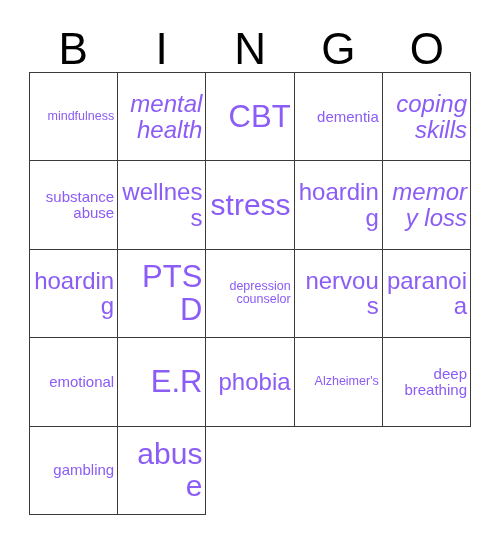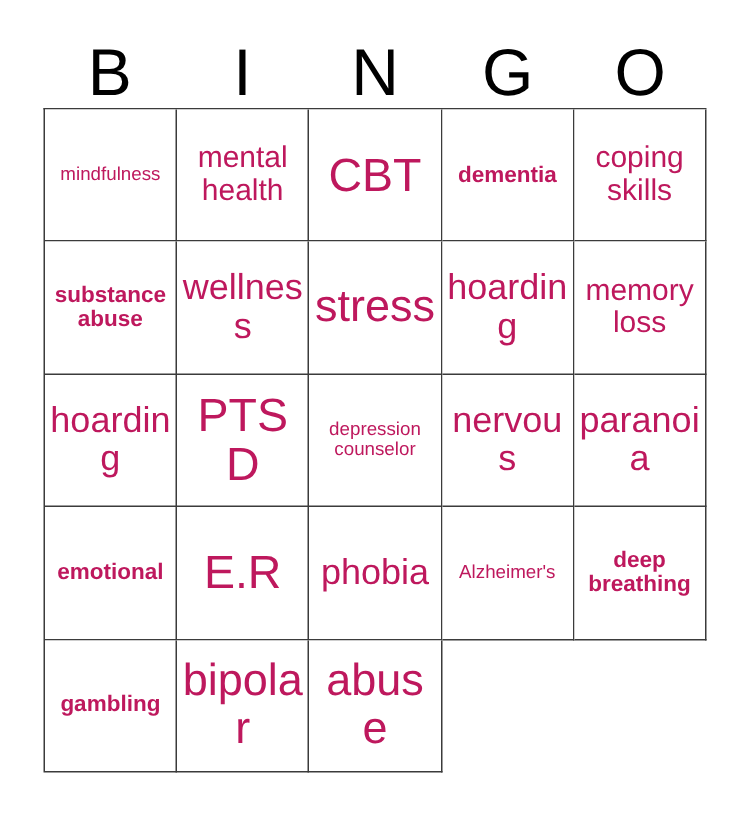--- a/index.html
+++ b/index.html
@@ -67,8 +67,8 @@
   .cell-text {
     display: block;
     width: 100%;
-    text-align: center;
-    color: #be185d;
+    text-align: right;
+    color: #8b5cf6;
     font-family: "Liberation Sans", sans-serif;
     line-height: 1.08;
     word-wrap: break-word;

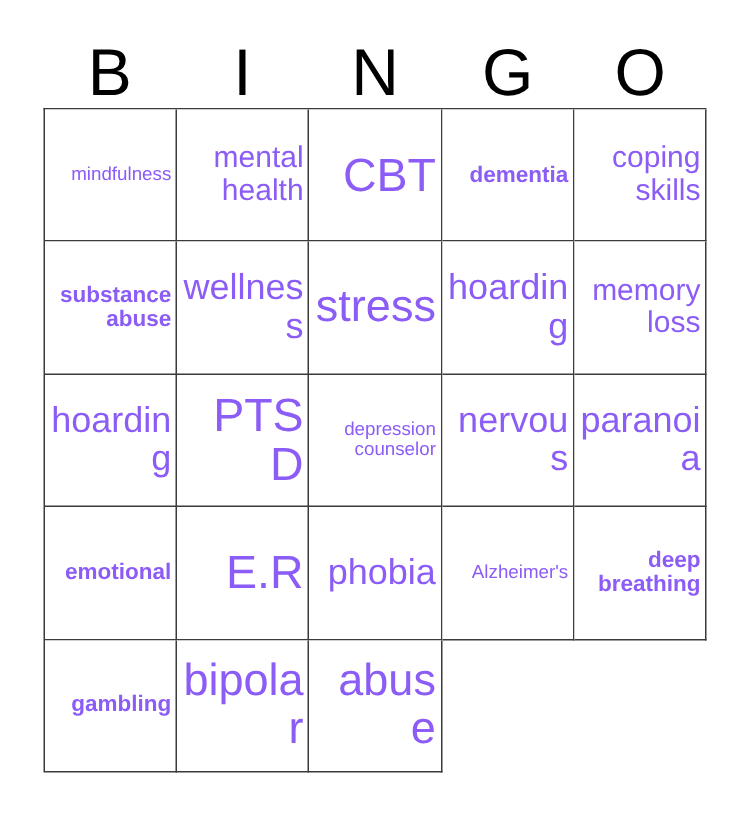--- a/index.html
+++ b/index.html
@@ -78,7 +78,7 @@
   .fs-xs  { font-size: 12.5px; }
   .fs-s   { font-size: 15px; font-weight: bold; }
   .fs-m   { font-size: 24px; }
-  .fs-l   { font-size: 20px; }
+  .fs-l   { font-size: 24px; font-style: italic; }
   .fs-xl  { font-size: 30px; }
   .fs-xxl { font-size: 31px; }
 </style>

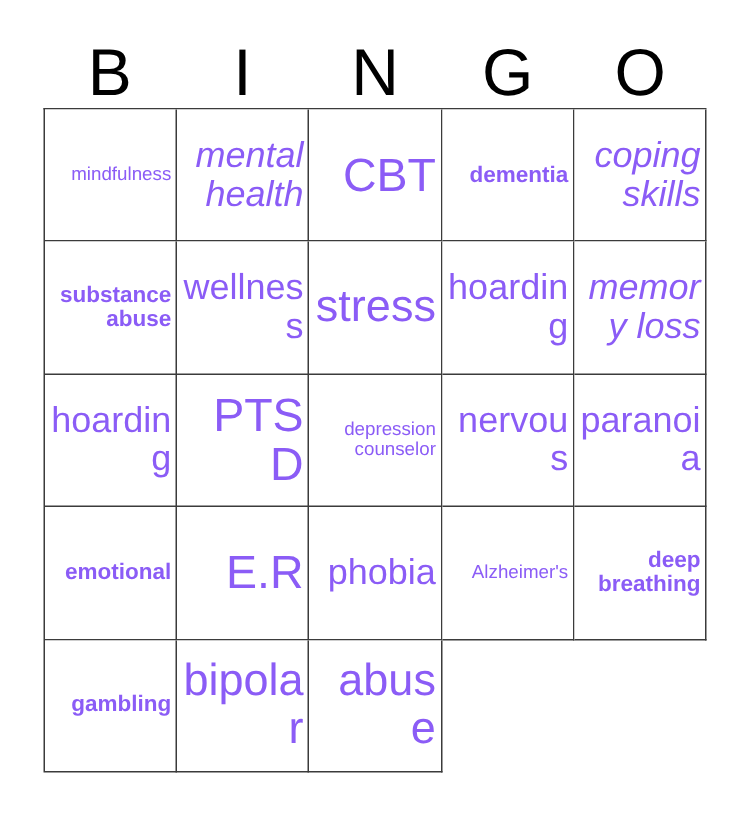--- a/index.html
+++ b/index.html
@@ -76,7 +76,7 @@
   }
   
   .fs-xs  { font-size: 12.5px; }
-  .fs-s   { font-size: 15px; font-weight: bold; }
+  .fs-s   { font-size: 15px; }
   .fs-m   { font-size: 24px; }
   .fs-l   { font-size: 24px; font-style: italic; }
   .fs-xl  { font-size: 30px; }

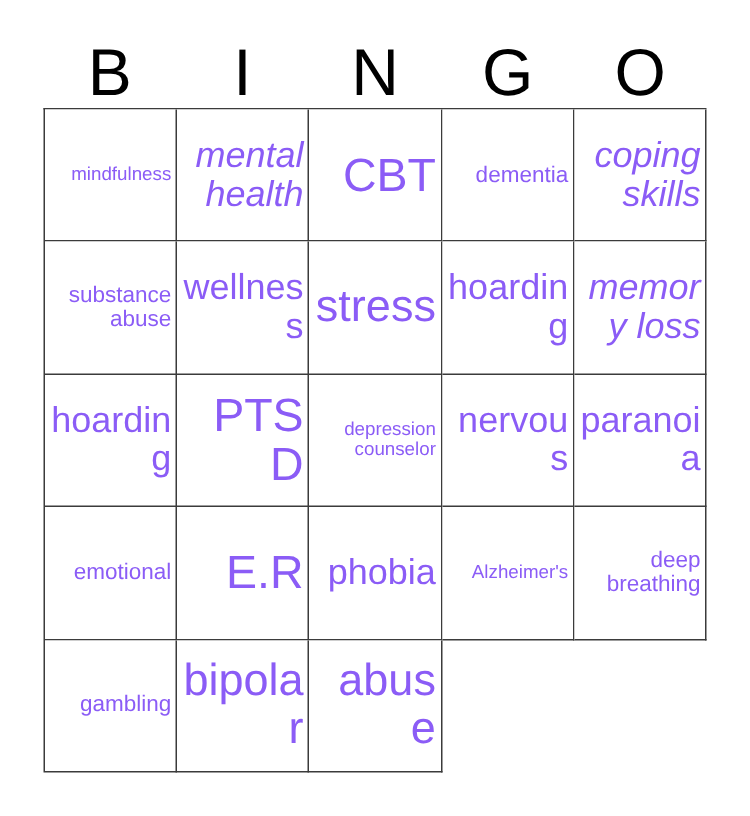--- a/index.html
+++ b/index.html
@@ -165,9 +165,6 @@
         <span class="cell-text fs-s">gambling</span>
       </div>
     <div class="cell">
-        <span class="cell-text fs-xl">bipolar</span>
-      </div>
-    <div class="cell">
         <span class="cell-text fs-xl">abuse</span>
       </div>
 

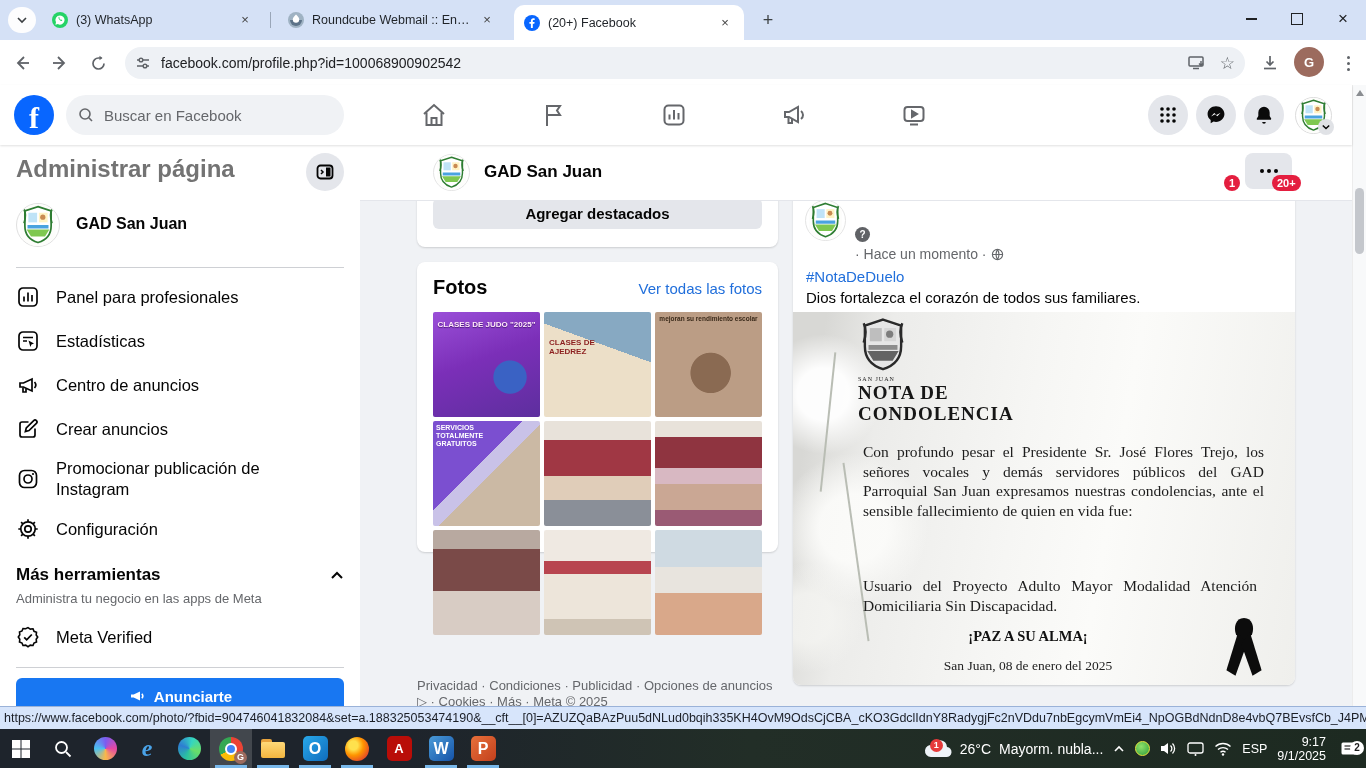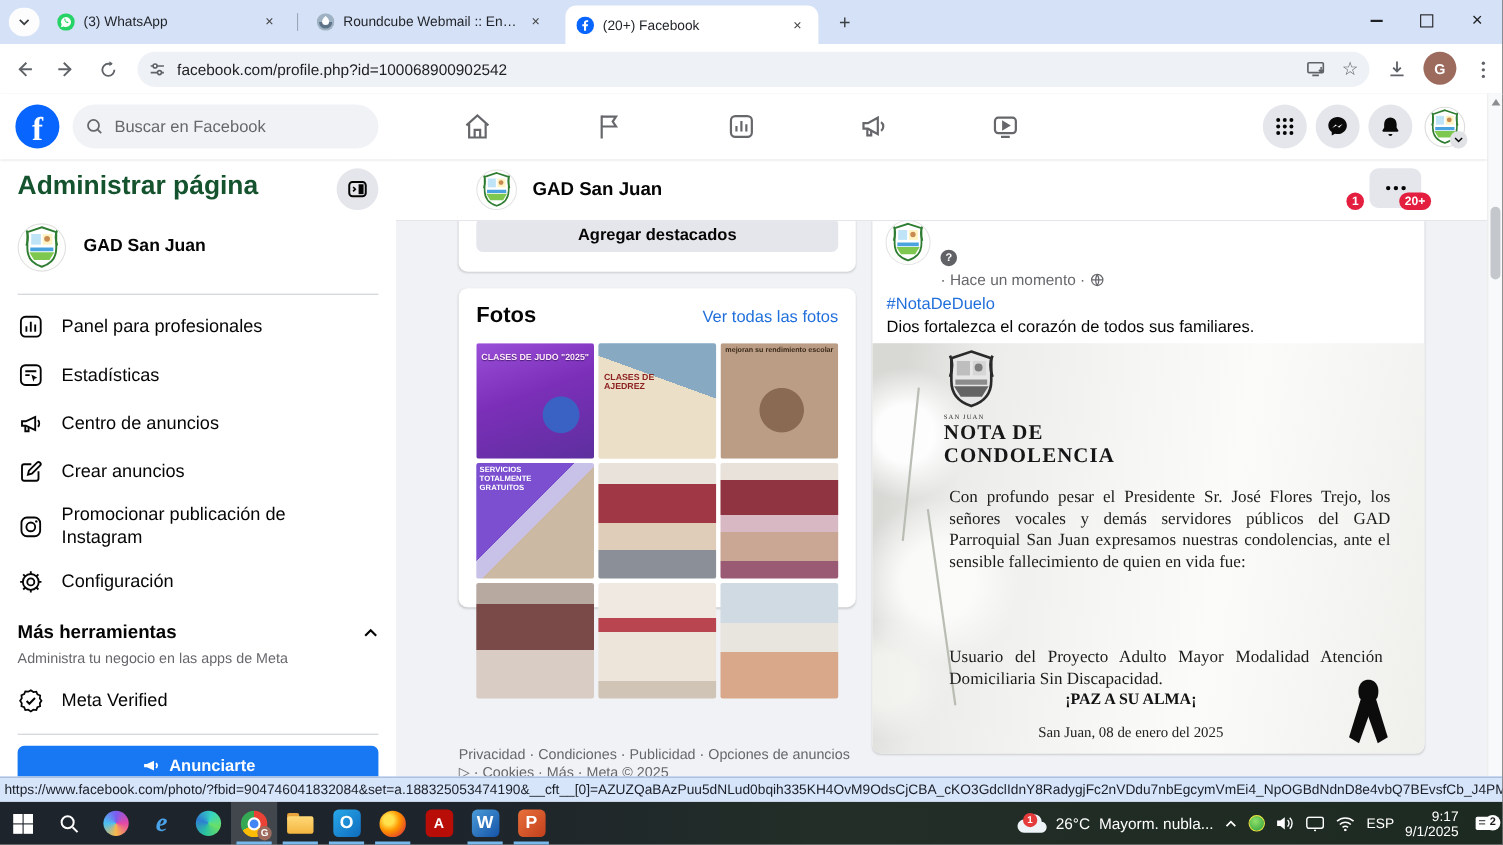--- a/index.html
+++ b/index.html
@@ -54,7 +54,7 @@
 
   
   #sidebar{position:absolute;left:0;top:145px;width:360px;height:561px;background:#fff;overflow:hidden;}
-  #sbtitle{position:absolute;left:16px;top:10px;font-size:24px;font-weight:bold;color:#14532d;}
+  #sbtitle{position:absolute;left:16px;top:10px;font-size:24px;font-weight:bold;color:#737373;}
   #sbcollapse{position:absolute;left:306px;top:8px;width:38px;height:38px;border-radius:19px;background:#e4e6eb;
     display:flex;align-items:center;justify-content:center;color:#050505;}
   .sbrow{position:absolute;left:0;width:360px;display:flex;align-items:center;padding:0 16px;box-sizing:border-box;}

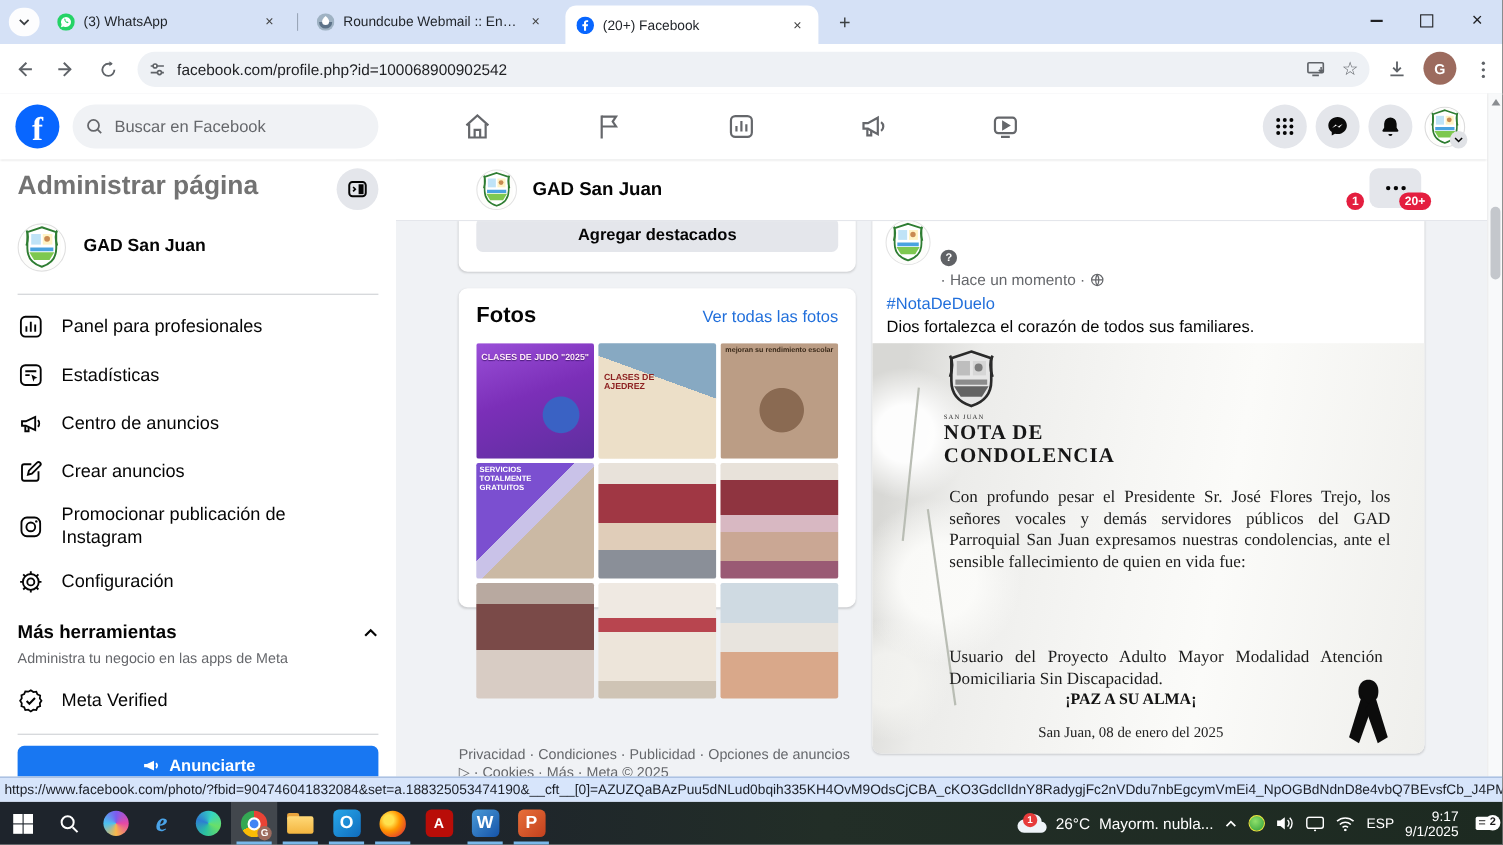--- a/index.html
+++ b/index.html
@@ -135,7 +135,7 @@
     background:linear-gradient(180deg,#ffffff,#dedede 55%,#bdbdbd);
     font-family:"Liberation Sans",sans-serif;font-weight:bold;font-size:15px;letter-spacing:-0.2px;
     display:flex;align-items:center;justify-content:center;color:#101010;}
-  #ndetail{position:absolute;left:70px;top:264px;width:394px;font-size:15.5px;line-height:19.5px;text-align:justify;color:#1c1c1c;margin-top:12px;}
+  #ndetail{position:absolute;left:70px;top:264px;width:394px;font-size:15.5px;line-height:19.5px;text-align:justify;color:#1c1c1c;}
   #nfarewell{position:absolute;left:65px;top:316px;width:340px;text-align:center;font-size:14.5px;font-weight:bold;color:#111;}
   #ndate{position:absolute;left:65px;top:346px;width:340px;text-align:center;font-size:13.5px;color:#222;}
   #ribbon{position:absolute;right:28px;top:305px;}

◆ ◆ ◆ ◆

#### WHAT YOU ARE ASKED TO DO:
Copy out each line of the data that has the word "align" in it.

#### ANSWER AREA:
-    text-align: center;
+    text-align: right;
     display:flex;align-items:center;justify-content:center;color:#050505;}
   .sbrow{position:absolute;left:0;width:360px;display:flex;align-items:center;padding:0 16px;box-sizing:border-box;}
     display:flex;align-items:center;justify-content:center;color:#101010;}
-  #ndetail{position:absolute;left:70px;top:264px;width:394px;font-size:15.5px;line-height:19.5px;text-align:justify;color:#1c1c1c;margin-top:12px;}
+  #ndetail{position:absolute;left:70px;top:264px;width:394px;font-size:15.5px;line-height:19.5px;text-align:justify;color:#1c1c1c;}
   #nfarewell{position:absolute;left:65px;top:316px;width:340px;text-align:center;font-size:14.5px;font-weight:bold;color:#111;}
   #ndate{position:absolute;left:65px;top:346px;width:340px;text-align:center;font-size:13.5px;color:#222;}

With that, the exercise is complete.